Sexual dysfunction refers to a variety of problems that people can experience, that prevents them from experiencing satisfaction during or around sex. This includes issues with desire and low libido, arousal (such as erectile dysfunction or premature ejaculation), problems that affect a person’s ability to achieve orgasm or climax, and pain during sex.
The causes of sexual dysfunction are diverse, and ageing is associated with several changes that can impact sexual function.
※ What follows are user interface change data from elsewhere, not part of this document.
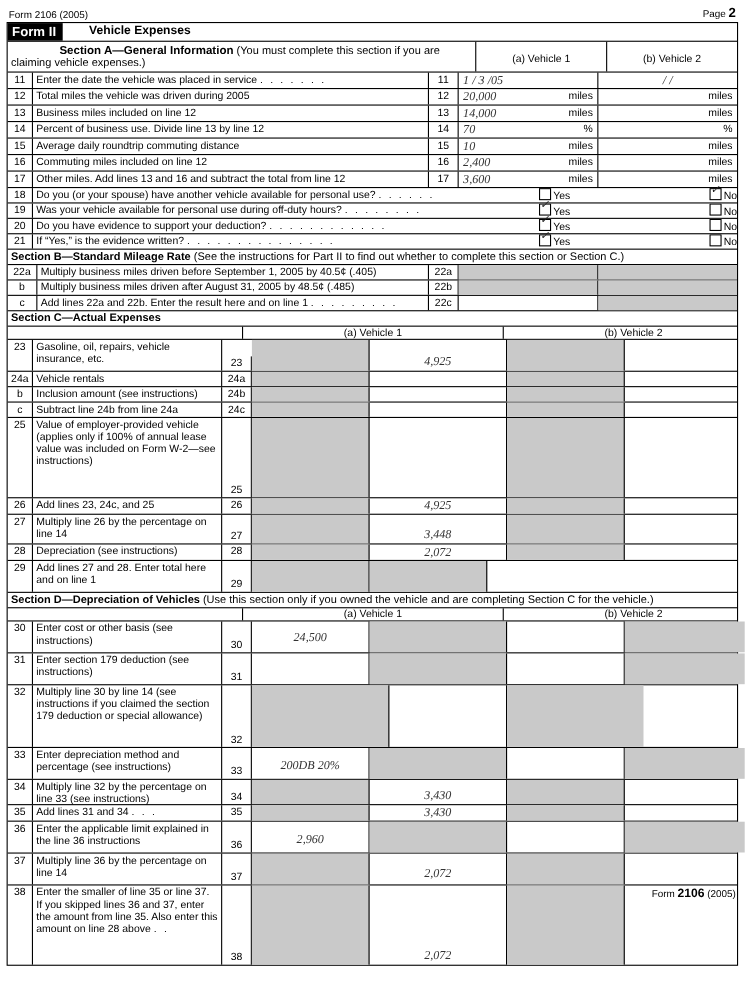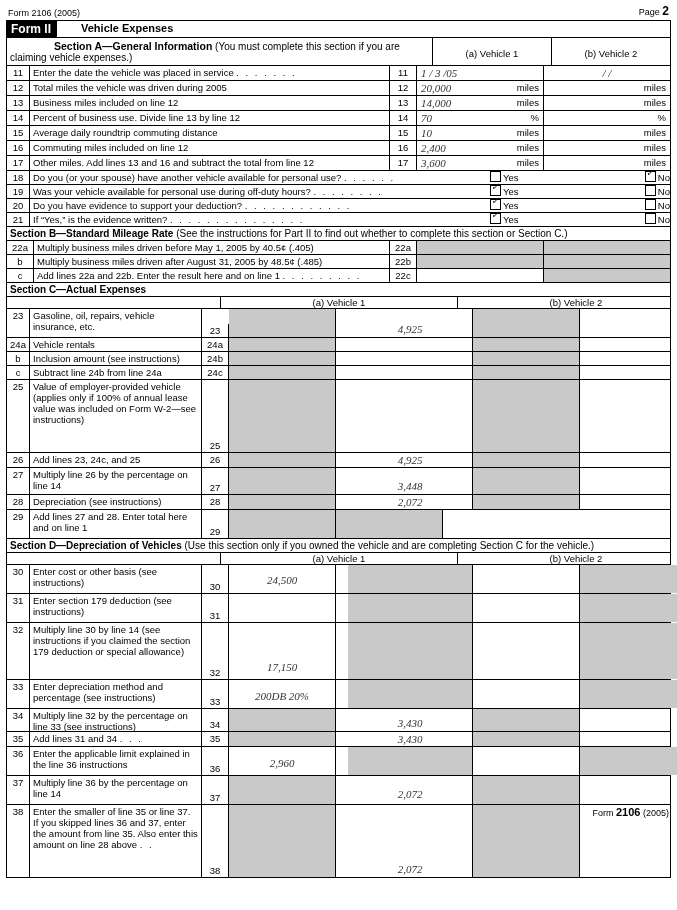--- a/index.html
+++ b/index.html
@@ -50,21 +50,21 @@
   .secA-head .c1{width:118px;border-left:.8px solid #000;text-align:center;padding-top:10px;flex:none;}
   .secA-head .c2{width:118px;border-left:.8px solid #000;text-align:center;padding-top:10px;flex:none;}
   .colhdr{display:flex;border-bottom:.8px solid #000;}
   .colhdr .c{width:236px;text-align:center;border-left:.8px solid #000;flex:none;}
   
   .rowC{display:flex;border-bottom:.8px solid #000;align-items:stretch;min-height:13px;}
   .cno{width:22px;text-align:center;border-right:.8px solid #000;flex:none;padding:1px 0;}
   .ctxt{width:165px;border-right:.8px solid #000;flex:none;padding:1px 3px;}
   .cln{width:26px;border-right:.8px solid #000;flex:none;text-align:center;padding:1px 0;}
   .ca{width:100px;border-right:.8px solid #000;flex:none;padding:1px 3px;}
-  .cb2{width:118px;border-right:.8px solid #000;flex:none;padding:1px 3px;margin-left:12px;}
+  .cb2{width:118px;border-right:.8px solid #000;flex:none;padding:1px 3px;}
   .cc{width:100px;border-right:.8px solid #000;flex:none;padding:1px 3px;}
   .cd{width:118px;flex:none;padding:1px 3px;}
   .footer{position:absolute;right:8px;bottom:2px;font-size:9px;}
   .footer b{font-size:11px;}
 </style>
 </head>
 <body>
 
 <div class="page">
 
@@ -192,21 +192,21 @@
       </div>
     </div>
 
     <div class="sectionbar">
       <span>Section B—Standard Mileage Rate</span>
       <span class="norm">(See the instructions for Part II to find out whether to complete this section or Section C.)</span>
     </div>
 
     <div class="row">
       <div class="cellno" style="width:26px">22a</div>
-      <div class="celltxt"><span>Multiply business miles driven before May 1, 2005 by 40.5¢ (.405)</span></div>
+      <div class="celltxt"><span>Multiply business miles driven before September 1, 2005 by 40.5¢ (.405)</span></div>
       <div class="lnbox">22a</div>
       <div class="v1 shade"></div>
       <div class="v2 shade"></div>
     </div>
     <div class="row">
       <div class="cellno" style="width:26px">b</div>
       <div class="celltxt"><span>Multiply business miles driven after August 31, 2005 by 48.5¢ (.485)</span></div>
       <div class="lnbox">22b</div>
       <div class="v1 shade"></div>
       <div class="v2 shade"></div>
@@ -344,21 +344,20 @@
       <div class="ca"></div>
       <div class="cb2 shade"></div>
       <div class="cc"></div>
       <div class="cd shade"></div>
     </div>
 
     <div class="rowC" style="height:56px">
       <div class="cno">32</div>
       <div class="ctxt">Multiply line 30 by line 14 (see instructions if you claimed the section 179 deduction or special allowance)</div>
       <div class="cln" style="display:flex;align-items:flex-end;justify-content:center">32</div>
-      <div class="ca center hand" style="padding-top:38px">17,150</div>
       <div class="cb2 shade"></div>
       <div class="cc"></div>
       <div class="cd shade"></div>
     </div>
 
     <div class="rowC" style="height:28px">
       <div class="cno">33</div>
       <div class="ctxt">Enter depreciation method and percentage (see instructions)</div>
       <div class="cln" style="display:flex;align-items:flex-end;justify-content:center">33</div>
       <div class="ca center hand" style="padding-top:10px">200DB   20%</div>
These include reductions in sex hormone levels, testosterone and oestrogen, a reduced frequency and quality of erections, reductions in the sensitivity of the sexual organs and nipples.
Medical illnesses can influence sexual function, by changing the blood flow or nerve function of the sexual organs, including heart and vascular disease, cancer, diabetes, neurological problems, drug and alcohol use. Some medications can also contribute to sexual dysfunction. Additionally, psychological factors, including existing mental health conditions and treatments, work, financial or relationship stressors can also contribute to difficulties with sexual performance.
Importance for PLHIV50+
Sexual dysfunction is common, affecting approximately 1 in 3 men, and 1 in 2 women. It increases with age, with up to 75% of people over the age of 70 reporting some form of sexual dysfunction. Although being on antiviral medication with and undetectable HIV viral load prevents HIV transmission, a concern which previously may have contributed to anxiety around sex, up to 50% of people living with HIV report being dissatisfied with sex.
The diagnosis of sexual dysfunction comes about when a person alerts their clinician to a concern around their own or partner’s enjoyment of sex. To explore this, the healthcare provider may ask a series of questions to try to work out the cause and contributing factors, and conduct a thorough physical examination. Sometimes, blood tests can be helpful to identify other medical problems that might be contributing.